The difference is the kind of work we do. Now it's mostly "knowledge work" and
service work. Parkinson's law--work expands so as to fill the time available
for its completion--is probably the culprit these days. As long as people can
complete their jobs before the deadlines, they will also tend their virtual
farms and talk about nothing with their coworkers at the virtual water cooler
on Slack. It's no longer cool for employers to tell their workers to get back
to work and stop talking and playing games.

------
kurttheviking
Not mentioned in the article but a possible source discussed at an Economics
of AI conference in Toronto[0] (among other places) is the idea of a
restructuring lag[1]. In effect, we as a society are investing an enormous
amount of capital in activities that augment or replace existing economic
activity but have not yet completed the transition.

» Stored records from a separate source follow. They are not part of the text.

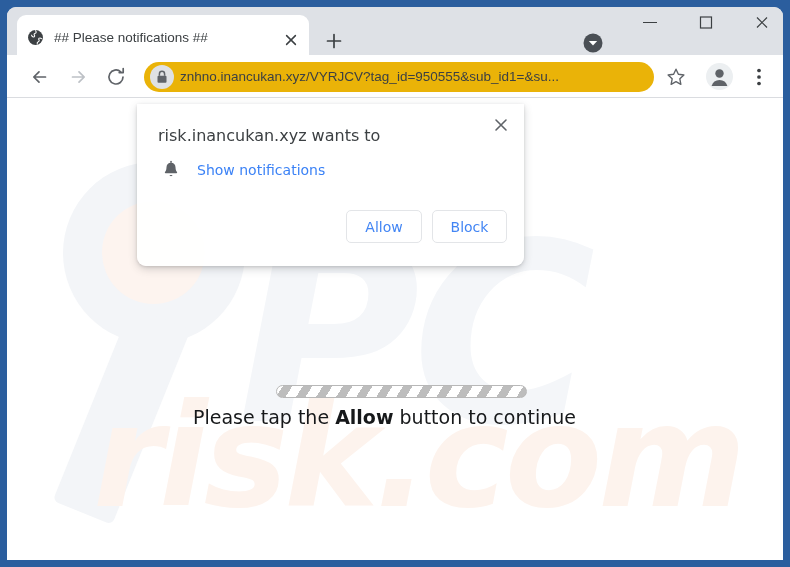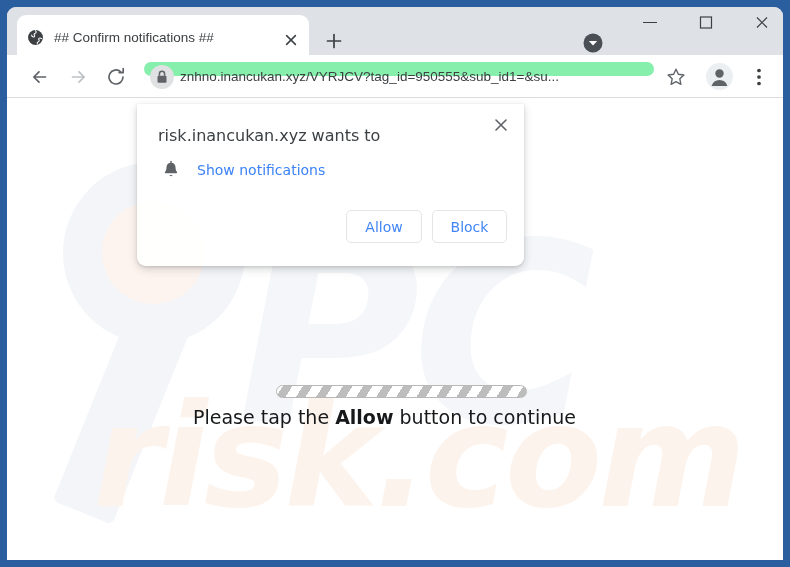--- a/index.html
+++ b/index.html
@@ -133,22 +133,22 @@
   }
   #nav-back    { left: 20px; }
   #nav-forward { left: 58px; }
   #nav-reload  { left: 96px; }
 
   #omnibox {
     position: absolute;
     left: 137px;
     top: 7px;
     width: 510px;
-    height: 14px;
-    background: #86efac;
+    height: 30px;
+    background: #eab308;
     border-radius: 15px;
     cursor: text;
   }
   #site-lock {
     position: absolute;
     left: 6px;
     top: 3px;
     width: 24px;
     height: 24px;
     border-radius: 50%;
@@ -378,21 +378,21 @@
       <div id="tab-active"></div>
 
       <div id="tab-favicon">
         <svg width="17" height="17" viewBox="0 0 24 24">
           <circle cx="12" cy="12" r="10.5" fill="#3c4043"></circle>
           <path d="M12 2.4c1.4 1.3 1.1 3.2-.3 3.6-1.5.4-2.2 1.6-1.3 2.7.9 1.1.3 2.5-1 2.6-1.6.2-2.6-1.1-3-2.6" fill="none" stroke="#ffffff" stroke-width="1.5" stroke-linecap="round"></path>
           <path d="M14.5 21.2c-.5-1.5.2-2.7 1.4-3.2 1.3-.5 1.7-1.9.9-2.9-.8-1-.2-2.3 1.1-2.4 1-.1 1.9.3 2.5 1" fill="none" stroke="#ffffff" stroke-width="1.5" stroke-linecap="round"></path>
         </svg>
       </div>
 
-      <div id="tab-title">## Confirm notifications ##</div>
+      <div id="tab-title">## Please notifications ##</div>
 
       <div id="tab-close">
         <svg width="20" height="20" viewBox="0 0 20 20">
           <path d="M5.6 5.6 L14.4 14.4 M14.4 5.6 L5.6 14.4" stroke="#3c4043" stroke-width="1.5" stroke-linecap="round"></path>
         </svg>
       </div>
 
       <div id="new-tab-button">
         <svg width="22" height="22" viewBox="0 0 22 22">
           <path d="M11 4.5 V17.5 M4.5 11 H17.5" stroke="#3c4043" stroke-width="1.7" stroke-linecap="round"></path>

For example, auto and tech companies are investing heavily in self-driving
vehicles. At the same time, very few vehicles have been economically displaced
as a result of that investment. In effect, we went from spending $X on cars to
$X+$Y where $Y is self-driving research. Thus, productivity as measured in an
aggregate economic sense, starts to fall. If anyone knows of more research on
this argument, I'd love to know more.

[0] [https://www.economicsofai.com/nber-conference-
toronto-2017](https://www.economicsofai.com/nber-conference-toronto-2017) [1]
[https://static1.squarespace.com/static/59c2a584be42d60a2772b...](https://static1.squarespace.com/static/59c2a584be42d60a2772ba71/t/59c2b0f78dd041729ad41800/1505931530673/Brynjolfsson.pdf)

------
abstrct
As a Canadian, the thing that always astonishes me about working with my
American counterparts is how many calls you want to have, and how often the
topics discussed are the exact same points as the previous calls.

No agenda? No Call.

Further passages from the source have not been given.